## PROVIDED RECORDS
————————

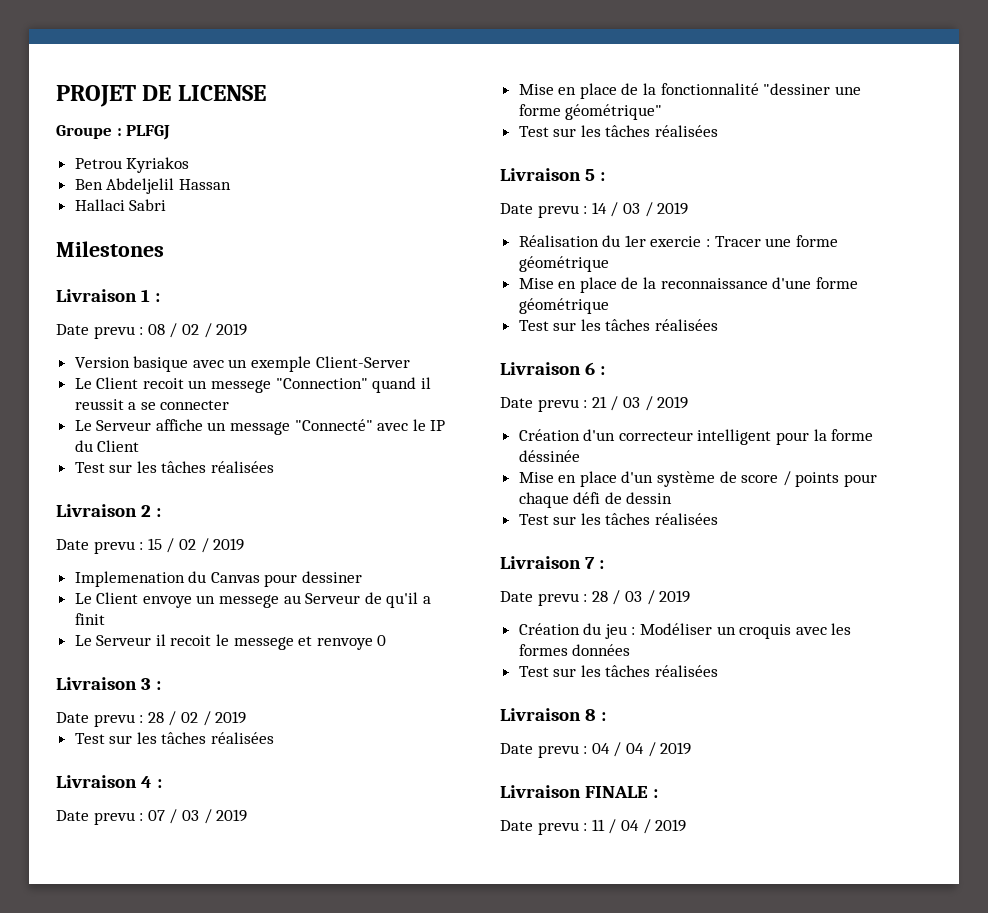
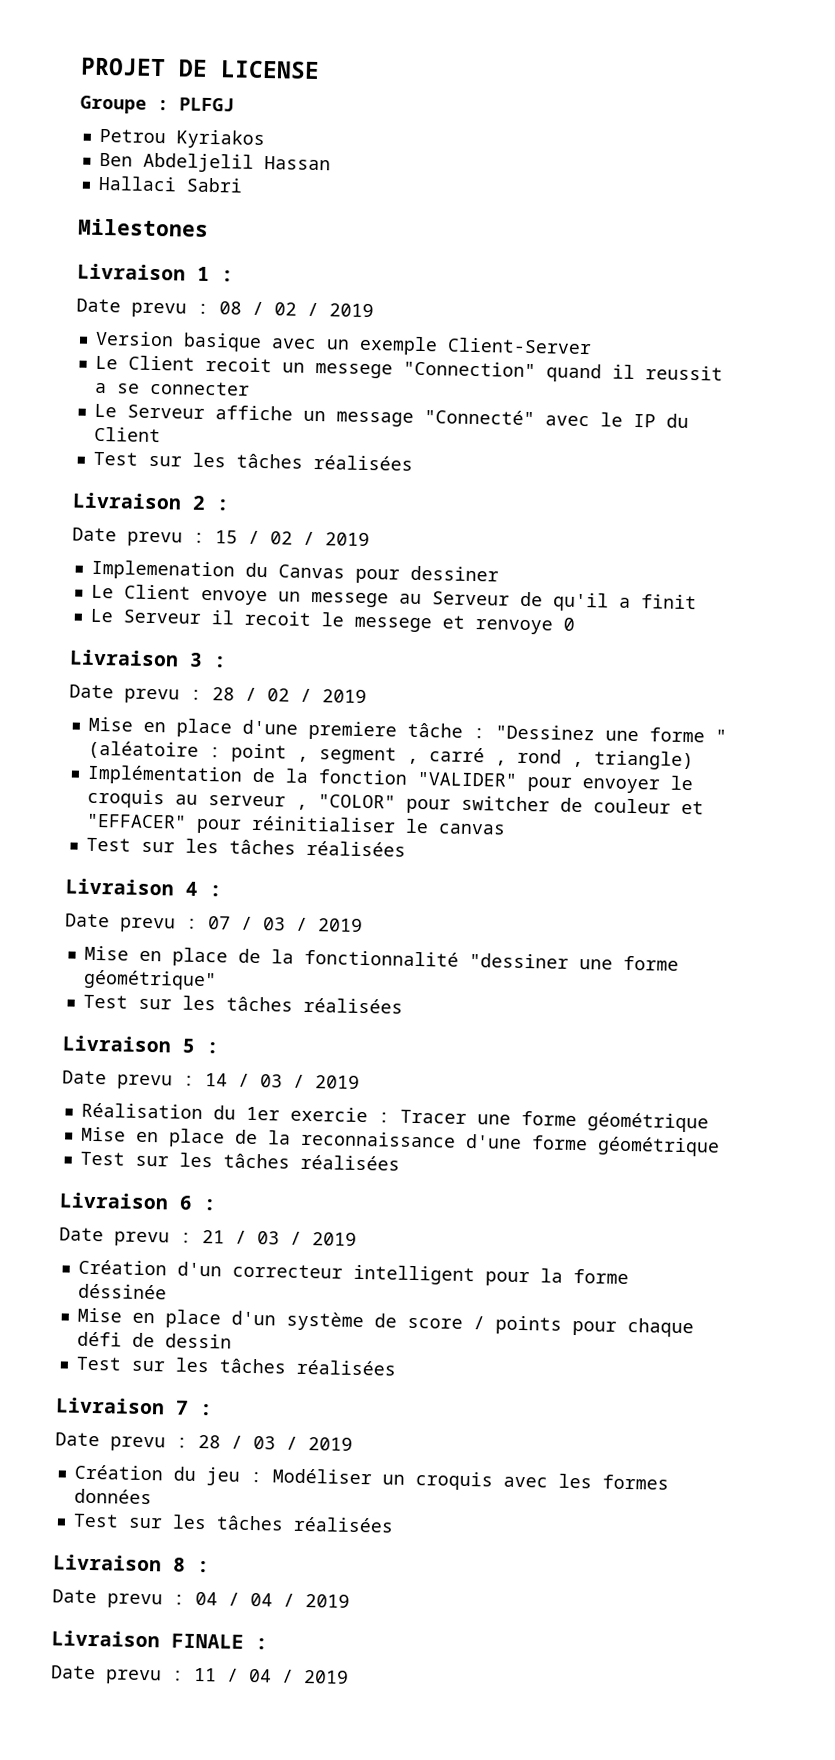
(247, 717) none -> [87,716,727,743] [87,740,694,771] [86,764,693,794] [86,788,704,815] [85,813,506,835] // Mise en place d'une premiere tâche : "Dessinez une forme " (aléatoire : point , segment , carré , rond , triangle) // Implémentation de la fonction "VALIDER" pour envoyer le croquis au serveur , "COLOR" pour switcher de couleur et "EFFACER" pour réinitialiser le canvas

————————

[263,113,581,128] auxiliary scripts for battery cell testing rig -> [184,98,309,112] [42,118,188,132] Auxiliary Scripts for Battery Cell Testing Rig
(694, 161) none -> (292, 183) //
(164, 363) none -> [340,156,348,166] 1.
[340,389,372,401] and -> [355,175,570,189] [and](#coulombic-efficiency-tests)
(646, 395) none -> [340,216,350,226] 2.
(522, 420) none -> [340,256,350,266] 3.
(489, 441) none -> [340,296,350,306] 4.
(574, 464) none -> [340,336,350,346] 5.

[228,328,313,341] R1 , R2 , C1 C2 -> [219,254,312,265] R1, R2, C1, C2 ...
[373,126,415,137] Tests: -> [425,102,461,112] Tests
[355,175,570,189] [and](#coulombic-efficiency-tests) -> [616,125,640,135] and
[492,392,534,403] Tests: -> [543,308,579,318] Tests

————————

## EXERCISE DESCRIPTION
Set down, from the entries above, exactly the lines from the one with "[340,389,372,401] and ->" up to and including the one with "[373,126,415,137] Tests: ->", and no other lines.

## TASK RESPONSE
[340,389,372,401] and -> [355,175,570,189] [and](#coulombic-efficiency-tests)
(646, 395) none -> [340,216,350,226] 2.
(522, 420) none -> [340,256,350,266] 3.
(489, 441) none -> [340,296,350,306] 4.
(574, 464) none -> [340,336,350,346] 5.

[228,328,313,341] R1 , R2 , C1 C2 -> [219,254,312,265] R1, R2, C1, C2 ...
[373,126,415,137] Tests: -> [425,102,461,112] Tests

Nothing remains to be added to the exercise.